View of The Priory ca. 1865-1914. Robert French, The Lawrence Photograph Collection. National Library of Ireland.
John Philpot Curran, a broken man after the deaths of two of his daughters and with his wife leaving him for another man, continued to live in The Priory until his death in 1817. From all accounts, he cut a lonely figure who wandered the gardens of the house at all hours of the night and wept by his daughter’s grave.
What follows is the story of the once magnificent Priory and its slow journey into nothingness.
On 14 October 1922, a journalist by the name of “Swart” wrote a long but beautifully- written article in The Irish Independent entitled ‘John Philpot and the Priory – Some incidents recalled’. He wrote that:
Nestling amidst its groves of beech and chestnuts, the Priory still bravely shows a semblance for its former prosperous condition. What tales of reverly or love its old walls might repeat! What days of joys and sorrow in the lives of its occupants has it beheld!

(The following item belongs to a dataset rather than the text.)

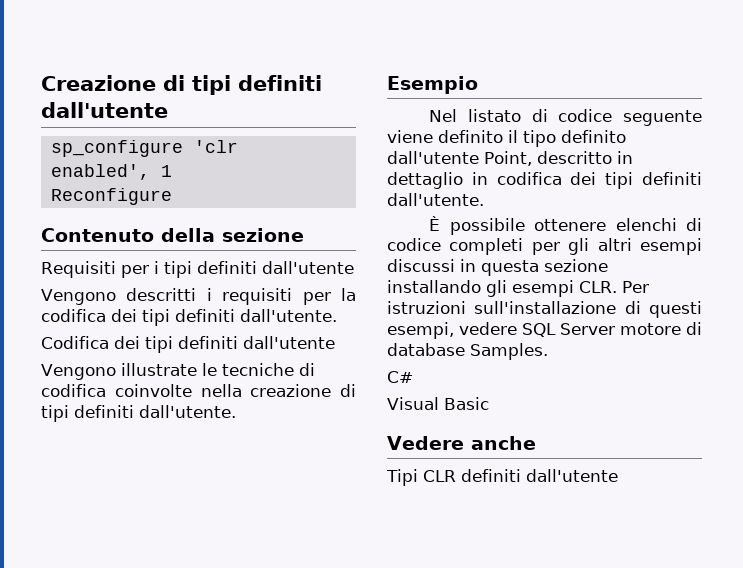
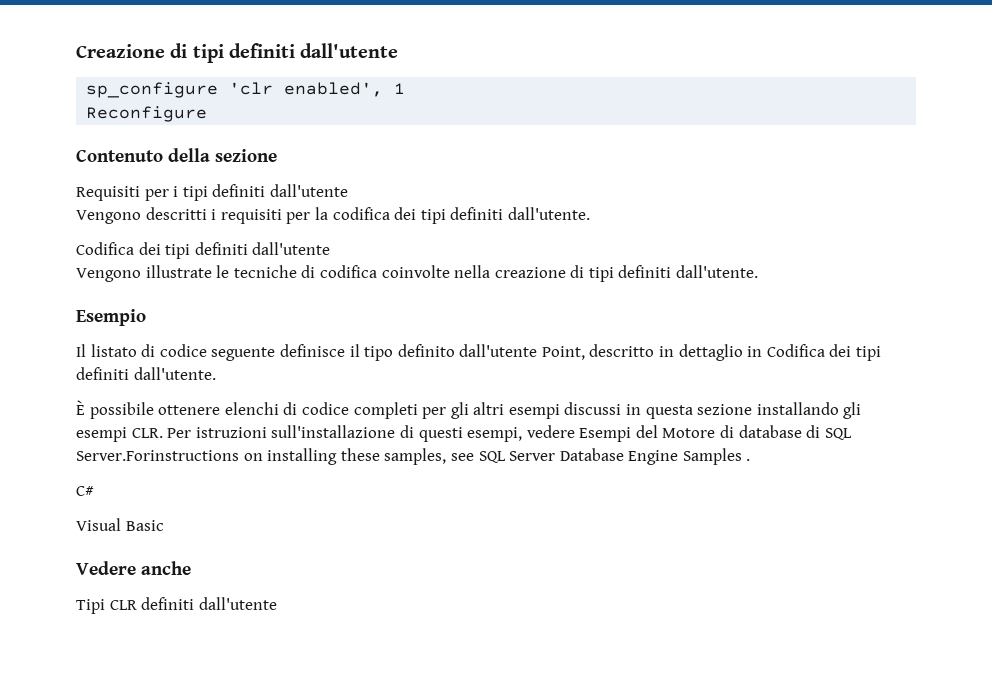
- Nel listato di codice seguente viene definito il tipo definito dall'utente Point, descritto in dettaglio in codifica dei tipi definiti dall'utente.
+ Il listato di codice seguente definisce il tipo definito dall'utente Point, descritto in dettaglio in Codifica dei tipi definiti dall'utente.
- È possibile ottenere elenchi di codice completi per gli altri esempi discussi in questa sezione installando gli esempi CLR. Per istruzioni sull'installazione di questi esempi, vedere SQL Server motore di database Samples.
+ È possibile ottenere elenchi di codice completi per gli altri esempi discussi in questa sezione installando gli esempi CLR. Per istruzioni sull'installazione di questi esempi, vedere Esempi del Motore di database di SQL Server.Forinstructions on installing these samples, see SQL Server Database Engine Samples .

Most interestingly, he suggests that this “country villa (was) the successor of a homestead which existed as far back as the sixteenth century”.
Swart continues:
We approach it through an open drive, guarded by old-fashioned gates of evident antiquity. Standing on the now moss-grown carriage-sweep before the front door one is conscious of a delicious air of mystery of breathing over all. The grove of tall beech trees flanking the eastern gable, the great dark cedar beside them, shading the door which leads to the gardens at the rere, the spreading timbers of chestnut outside the western gates are silent sentinels which will never betray the secrets of the days that are gone.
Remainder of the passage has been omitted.